Task directions:
Check each line of the listing, and copy it if it contains the word "modulo".
• • •
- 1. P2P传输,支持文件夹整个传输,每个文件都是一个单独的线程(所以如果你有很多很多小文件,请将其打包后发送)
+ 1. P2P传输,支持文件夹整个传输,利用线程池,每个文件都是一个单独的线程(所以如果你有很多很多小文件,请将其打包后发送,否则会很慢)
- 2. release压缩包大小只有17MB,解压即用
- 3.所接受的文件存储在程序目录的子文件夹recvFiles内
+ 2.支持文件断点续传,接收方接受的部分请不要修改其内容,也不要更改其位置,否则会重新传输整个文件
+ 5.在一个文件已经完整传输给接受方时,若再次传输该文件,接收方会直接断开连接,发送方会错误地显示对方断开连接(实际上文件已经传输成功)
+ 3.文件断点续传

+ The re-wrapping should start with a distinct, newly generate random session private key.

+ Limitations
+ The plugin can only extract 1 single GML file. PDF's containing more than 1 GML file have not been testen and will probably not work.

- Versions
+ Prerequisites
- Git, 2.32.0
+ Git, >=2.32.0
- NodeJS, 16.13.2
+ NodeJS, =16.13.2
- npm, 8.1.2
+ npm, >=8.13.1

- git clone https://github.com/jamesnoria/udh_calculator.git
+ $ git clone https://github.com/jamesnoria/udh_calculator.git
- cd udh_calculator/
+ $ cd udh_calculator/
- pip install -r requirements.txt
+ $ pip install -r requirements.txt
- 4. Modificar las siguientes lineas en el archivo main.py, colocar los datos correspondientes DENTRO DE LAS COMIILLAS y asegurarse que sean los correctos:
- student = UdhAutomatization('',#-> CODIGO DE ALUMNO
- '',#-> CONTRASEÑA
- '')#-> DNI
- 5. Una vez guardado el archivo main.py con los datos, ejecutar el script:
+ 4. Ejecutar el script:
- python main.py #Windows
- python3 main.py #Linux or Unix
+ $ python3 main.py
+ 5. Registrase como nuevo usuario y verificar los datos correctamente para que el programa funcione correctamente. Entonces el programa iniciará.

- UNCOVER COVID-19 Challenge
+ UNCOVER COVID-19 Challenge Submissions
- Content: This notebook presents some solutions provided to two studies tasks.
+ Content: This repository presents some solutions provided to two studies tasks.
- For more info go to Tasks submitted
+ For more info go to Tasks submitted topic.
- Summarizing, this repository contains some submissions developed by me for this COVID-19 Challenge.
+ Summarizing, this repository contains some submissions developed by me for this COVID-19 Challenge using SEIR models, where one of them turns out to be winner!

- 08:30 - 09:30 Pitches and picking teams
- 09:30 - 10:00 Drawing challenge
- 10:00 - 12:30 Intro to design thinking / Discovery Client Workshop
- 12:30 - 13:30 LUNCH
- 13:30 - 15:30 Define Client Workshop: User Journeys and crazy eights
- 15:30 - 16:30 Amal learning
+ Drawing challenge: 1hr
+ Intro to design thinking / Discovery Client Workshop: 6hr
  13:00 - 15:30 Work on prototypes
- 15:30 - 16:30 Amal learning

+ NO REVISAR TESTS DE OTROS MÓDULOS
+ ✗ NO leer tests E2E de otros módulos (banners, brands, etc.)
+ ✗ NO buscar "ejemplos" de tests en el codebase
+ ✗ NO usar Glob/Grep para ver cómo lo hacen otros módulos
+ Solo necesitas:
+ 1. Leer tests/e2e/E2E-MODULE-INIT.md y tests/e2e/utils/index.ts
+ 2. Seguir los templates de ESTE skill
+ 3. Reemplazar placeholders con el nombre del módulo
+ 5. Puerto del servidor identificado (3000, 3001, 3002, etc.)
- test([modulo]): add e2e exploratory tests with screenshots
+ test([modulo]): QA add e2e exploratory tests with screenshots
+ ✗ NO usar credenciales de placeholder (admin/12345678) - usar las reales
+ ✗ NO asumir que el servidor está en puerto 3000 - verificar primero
• • •
Exercise output:
- test([modulo]): add e2e exploratory tests with screenshots
+ test([modulo]): QA add e2e exploratory tests with screenshots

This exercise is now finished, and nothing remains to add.